Behold the magic of the ESPC. And don’t forget the UESC. According to the U.S. Army, these tools – the energy savings performance contract and its cousin, the utility energy savings contract – have the service well on its way to meeting targets set by President Obama in late 2011 for trimming energy use and costs.
ESPCs are done by private contractors and include such energy-efficiency improvements as heating, ventilation, air conditioning and lighting. UESCs are done by utility companies and include energy and water projects.
“The Army has taken on the president’s challenge and we’ve already invested $208.8 million of our $384-million goal in energy-saving initiatives since December 2011,” Katherine Hammack, assistant secretary of the Army for Installations, Energy & Environment, said in a statement. Hammack said the Army has enough projects in the pipeline already to meet its goal a year from now.

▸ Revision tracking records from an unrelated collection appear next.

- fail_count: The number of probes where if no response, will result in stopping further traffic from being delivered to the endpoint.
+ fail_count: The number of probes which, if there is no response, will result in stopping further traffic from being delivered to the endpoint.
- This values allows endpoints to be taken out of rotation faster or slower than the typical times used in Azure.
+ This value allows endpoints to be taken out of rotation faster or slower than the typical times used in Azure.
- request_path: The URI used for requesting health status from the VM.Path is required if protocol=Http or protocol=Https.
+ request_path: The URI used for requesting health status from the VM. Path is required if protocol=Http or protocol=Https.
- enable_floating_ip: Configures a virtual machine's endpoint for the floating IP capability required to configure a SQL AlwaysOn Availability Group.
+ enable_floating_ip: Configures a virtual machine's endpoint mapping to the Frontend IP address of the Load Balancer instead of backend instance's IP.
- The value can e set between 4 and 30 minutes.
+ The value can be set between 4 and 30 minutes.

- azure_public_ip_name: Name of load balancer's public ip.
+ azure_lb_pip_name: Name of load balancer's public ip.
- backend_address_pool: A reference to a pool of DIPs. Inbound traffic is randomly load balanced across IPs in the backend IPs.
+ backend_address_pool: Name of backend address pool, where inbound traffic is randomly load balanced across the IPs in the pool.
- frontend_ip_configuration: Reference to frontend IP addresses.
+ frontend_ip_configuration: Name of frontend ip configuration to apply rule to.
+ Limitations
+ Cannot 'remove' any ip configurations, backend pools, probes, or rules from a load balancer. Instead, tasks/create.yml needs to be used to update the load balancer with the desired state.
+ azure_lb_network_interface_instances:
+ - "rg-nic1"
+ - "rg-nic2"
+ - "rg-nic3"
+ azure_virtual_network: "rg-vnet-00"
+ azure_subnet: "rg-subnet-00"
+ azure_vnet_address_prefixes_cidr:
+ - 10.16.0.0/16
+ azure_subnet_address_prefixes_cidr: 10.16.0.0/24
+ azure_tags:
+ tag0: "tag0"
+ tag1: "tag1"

On Dec. 2, 2011, President Obama directed “all federal agencies to make at least $2 billion worth of energy-efficiency upgrades over the next two years, at no upfront cost to the taxpayer.”
You read that right – no upfront cost. That’s the beauty of ESPCs and UESCs. Instead of paying out of pocket, the government meets the cost of the upgrades over time out of the utility-bill savings it accrues. The contractor is paid when the upgrades deliver the promised savings (that’s the “performance” part), and when the contract is up, the Army begins to realize nothing but pure savings.

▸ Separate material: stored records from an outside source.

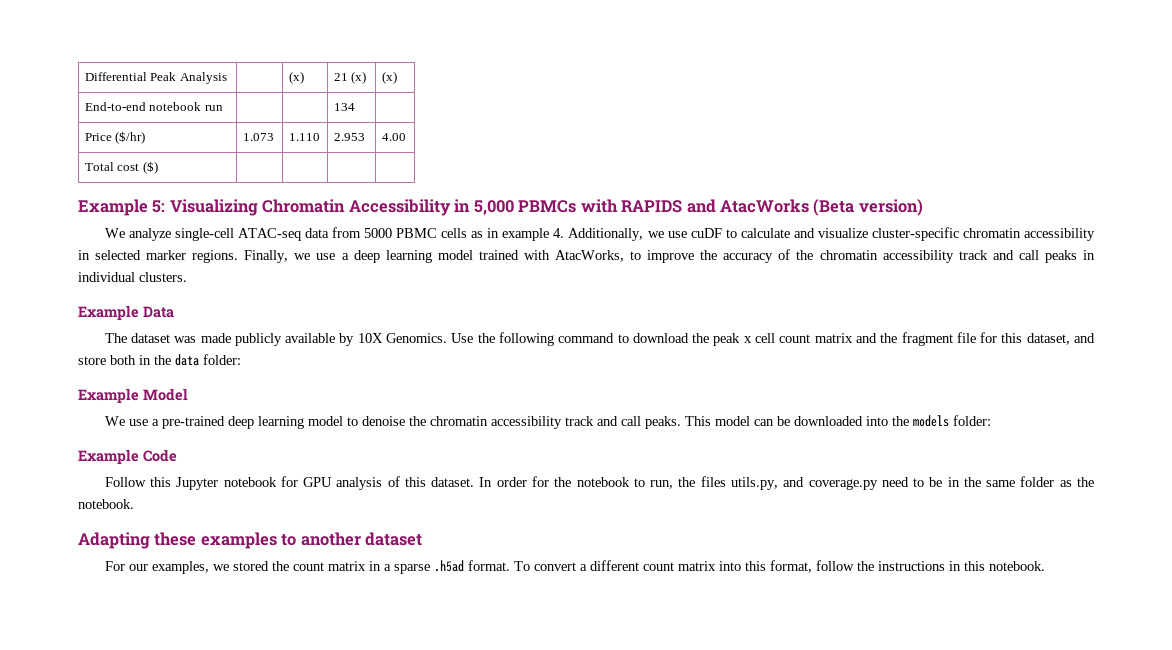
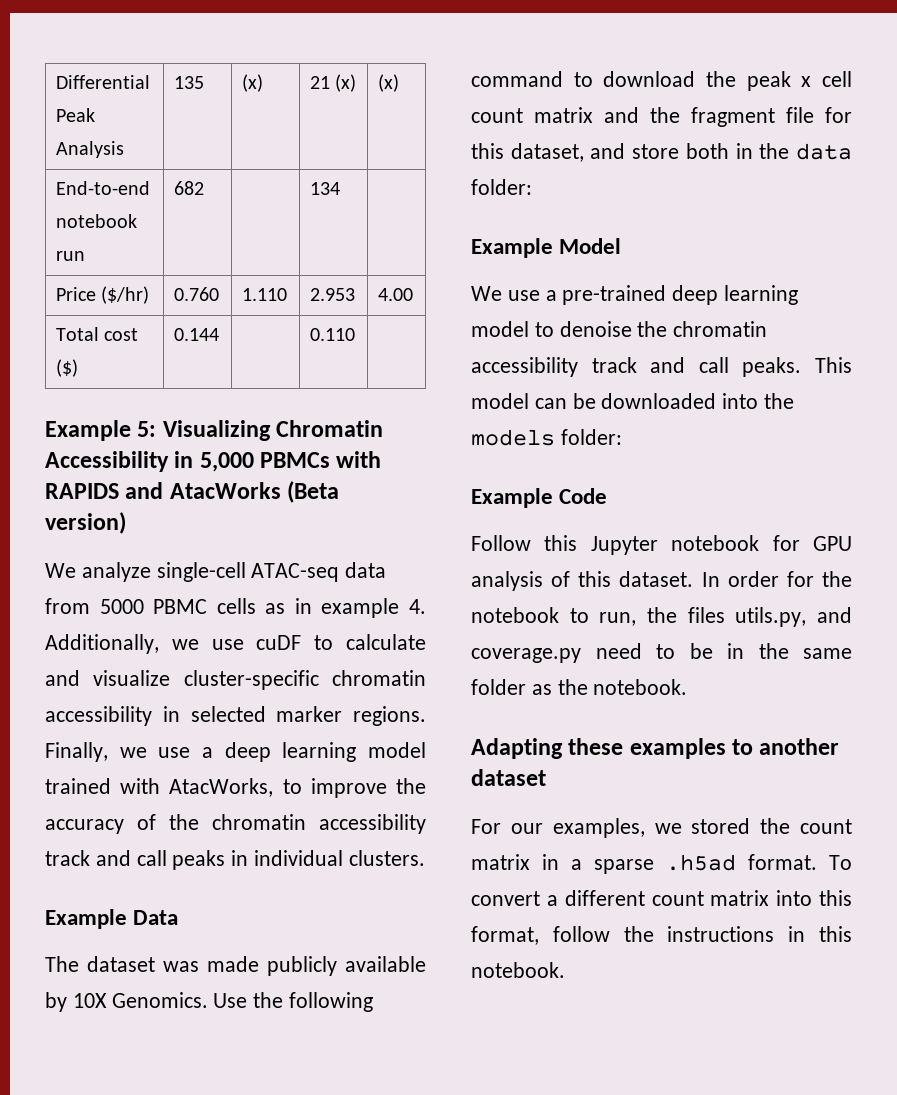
- Differential Peak Analysis | | (x) | 21 (x) | (x)
+ Differential Peak Analysis | 135 | (x) | 21 (x) | (x)
- End-to-end notebook run | | | 134 |
+ End-to-end notebook run | 682 | | 134 |
- Price ($/hr) | 1.073 | 1.110 | 2.953 | 4.00
+ Price ($/hr) | 0.760 | 1.110 | 2.953 | 4.00
- Total cost ($) | | | |
+ Total cost ($) | 0.144 | | 0.110 |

The liberal Center for American Progress has said ESPCs “are particularly advantageous in a gridlocked legislative atmosphere since they do not require additional appropriations from Congress or upfront capital from tight agency budgets.” But it’s not only liberals who backed the president on this one; the administration’s move also brought it a rare smooch from the U.S. Chambers of Commerce. The group’s chief, Tom Donohue, called ESPCs “a surefire way to create jobs and make our nation’s federal buildings more energy efficient, all without using a penny of taxpayer money.”
The Army said that UESCs and ESPCs use energy-savings technologies that extend to “small-scale renewables like solar photovoltaics, solar-thermal for hot water and air heating and wind power.” Fuel for vehicles and aircraft are not included in these energy-saving initiatives that focus on energy used in buildings.
An example of the type of thing we’re talking about: The contract for Johnson Controls, to install 5,500 solar panels as well as new utility monitoring and control systems for 120 buildings at Fort Bliss, Texas.